Spotify e il Caso degli Artisti Fantasma

Ana Olgica e Karin Borg sono esempi di tali artisti che, nonostante i loro 40 milioni di ascolti su Spotify, non hanno presenza sui social media, non hanno pubblicato album e sembrano non esistere al di fuori della piattaforma.

Gabriel Parker

Ana Olgica

Karin Borg

L’accusa rivolta a Spotify è che questi “artisti falsi” permetterebbero alla compagnia di risparmiare sui costi delle royalties, pagando meno rispetto agli artisti delle major. Spotify distribuisce una percentuale degli introiti agli artisti in base agli ascolti dei loro brani, e l’accusa sostiene che la piattaforma potrebbe aver stretto accordi più vantaggiosi con questi “falsi” artisti.

Le loro tracce raccolgono oltre 40 milioni di ascolti sulla piattaforma di streaming, eppure non hanno mai pubblicato un album, non hanno un profilo sui social, non usano Facebook né Twitter, non postano foto su Instagram né interagiscono con gli utenti.

Una spiegazione ha provato a darla il magazine statunitense Music Business Worldwide. Questi, sostengono, sarebbero degli artisti «fantasma», ovvero pseudonimi di artisti reali che nascondo il proprio nome per permettere a Spotify di guadagnare di più.

Sembrano non esistere, un fatto curioso per un mercato musicale che sfrutta fino all’ultimo fenomeno per fare cassetta e non si lascia certo sfuggire chi viene ascoltato da milioni di persone nel mondo. 

Alessio LanaI «fantasmi» di Spotify, artisti da milioni di clic che forse non esistono, 23 agosto 2018.

Spotify e il Caso degli Artisti Fantasma: le Playlist

Le playlist sono al centro dell’attenzione, con tracce degli “artisti falsi” che compaiono in raccolte come:

  • “Peaceful Piano” o
  • “Sleepo Music For Concentration”

popolari per il loro utilizzo in attività come dormire, rilassarsi o concentrarsi. Si sottolinea che queste playlist contengono poche tracce delle major e molte degli “artisti fasulli”.

Spotify si difende.

Afferma che:

  • non ha mai creato “artisti falsi” per le sue playlist
  • paga le royalties dovute sia per le tracce presenti sulla piattaforma che per quelle nelle playlist
  • non possiede diritti né opera come un’etichetta discografica.
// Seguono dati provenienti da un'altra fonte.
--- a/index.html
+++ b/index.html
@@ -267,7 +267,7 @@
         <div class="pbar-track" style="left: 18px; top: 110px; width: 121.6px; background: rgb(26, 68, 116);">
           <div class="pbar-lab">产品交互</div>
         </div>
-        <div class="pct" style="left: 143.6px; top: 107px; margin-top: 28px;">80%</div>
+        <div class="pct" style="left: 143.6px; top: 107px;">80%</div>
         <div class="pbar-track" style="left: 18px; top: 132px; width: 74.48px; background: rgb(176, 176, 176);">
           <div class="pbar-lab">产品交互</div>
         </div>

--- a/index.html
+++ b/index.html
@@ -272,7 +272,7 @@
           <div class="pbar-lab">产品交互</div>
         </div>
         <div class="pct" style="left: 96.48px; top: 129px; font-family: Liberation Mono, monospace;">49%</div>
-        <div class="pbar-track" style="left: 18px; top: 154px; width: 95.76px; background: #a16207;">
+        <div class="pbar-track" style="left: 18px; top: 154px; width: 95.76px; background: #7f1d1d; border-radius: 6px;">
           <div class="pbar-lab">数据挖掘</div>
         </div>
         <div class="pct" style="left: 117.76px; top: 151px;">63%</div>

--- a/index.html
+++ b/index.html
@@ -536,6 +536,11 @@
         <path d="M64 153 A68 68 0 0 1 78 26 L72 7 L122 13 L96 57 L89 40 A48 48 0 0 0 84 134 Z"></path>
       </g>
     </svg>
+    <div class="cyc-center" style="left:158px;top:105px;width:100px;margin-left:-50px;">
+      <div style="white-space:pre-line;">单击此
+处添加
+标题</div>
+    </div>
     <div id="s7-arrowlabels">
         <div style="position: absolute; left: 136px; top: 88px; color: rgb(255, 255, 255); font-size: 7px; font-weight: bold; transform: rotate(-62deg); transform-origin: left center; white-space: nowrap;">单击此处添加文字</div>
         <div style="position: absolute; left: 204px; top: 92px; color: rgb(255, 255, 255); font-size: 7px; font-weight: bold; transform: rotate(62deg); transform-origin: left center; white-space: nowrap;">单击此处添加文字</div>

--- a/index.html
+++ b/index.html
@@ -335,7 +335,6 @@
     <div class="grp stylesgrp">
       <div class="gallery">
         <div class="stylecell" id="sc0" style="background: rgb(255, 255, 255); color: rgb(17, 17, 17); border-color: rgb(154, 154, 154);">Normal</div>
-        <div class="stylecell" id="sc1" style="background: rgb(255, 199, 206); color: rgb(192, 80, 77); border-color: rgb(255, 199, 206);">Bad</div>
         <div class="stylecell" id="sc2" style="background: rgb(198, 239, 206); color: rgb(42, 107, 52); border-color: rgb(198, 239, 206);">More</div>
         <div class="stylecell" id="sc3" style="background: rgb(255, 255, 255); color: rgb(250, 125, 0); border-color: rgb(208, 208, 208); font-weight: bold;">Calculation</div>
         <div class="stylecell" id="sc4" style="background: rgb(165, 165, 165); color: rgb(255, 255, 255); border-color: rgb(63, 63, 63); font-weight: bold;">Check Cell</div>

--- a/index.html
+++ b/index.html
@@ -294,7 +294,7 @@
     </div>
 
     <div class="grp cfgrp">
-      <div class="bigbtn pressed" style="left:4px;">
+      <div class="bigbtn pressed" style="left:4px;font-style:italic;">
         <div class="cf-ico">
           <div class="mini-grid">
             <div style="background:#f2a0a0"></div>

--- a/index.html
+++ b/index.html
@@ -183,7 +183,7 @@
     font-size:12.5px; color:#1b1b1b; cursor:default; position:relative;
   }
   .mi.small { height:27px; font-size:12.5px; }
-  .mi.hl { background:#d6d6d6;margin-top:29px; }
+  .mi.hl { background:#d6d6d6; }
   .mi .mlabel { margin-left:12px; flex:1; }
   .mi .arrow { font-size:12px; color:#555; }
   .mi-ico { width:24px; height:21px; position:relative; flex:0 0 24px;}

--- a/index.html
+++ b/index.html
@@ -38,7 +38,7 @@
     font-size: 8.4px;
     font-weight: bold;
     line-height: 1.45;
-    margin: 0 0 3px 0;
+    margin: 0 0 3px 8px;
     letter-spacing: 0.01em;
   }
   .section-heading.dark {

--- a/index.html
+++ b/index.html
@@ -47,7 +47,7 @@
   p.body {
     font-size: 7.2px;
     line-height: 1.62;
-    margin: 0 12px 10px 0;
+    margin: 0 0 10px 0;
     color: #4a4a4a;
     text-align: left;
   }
L’articolo menziona anche l’iniziativa di Universal, che, di fronte alla scarsa presenza delle sue tracce nelle playlist popolari di Spotify, ha collaborato con Apple Music per creare playlist “co-create”, con brani sia di musicisti di Universal che di altri curati da un compositore. Questo approccio mira a offrire una via di mezzo tra la produzione musicale tradizionale e i “musicisti tarocchi”, come dimostra la playlist “Peaceful Music” curata da Max Richter.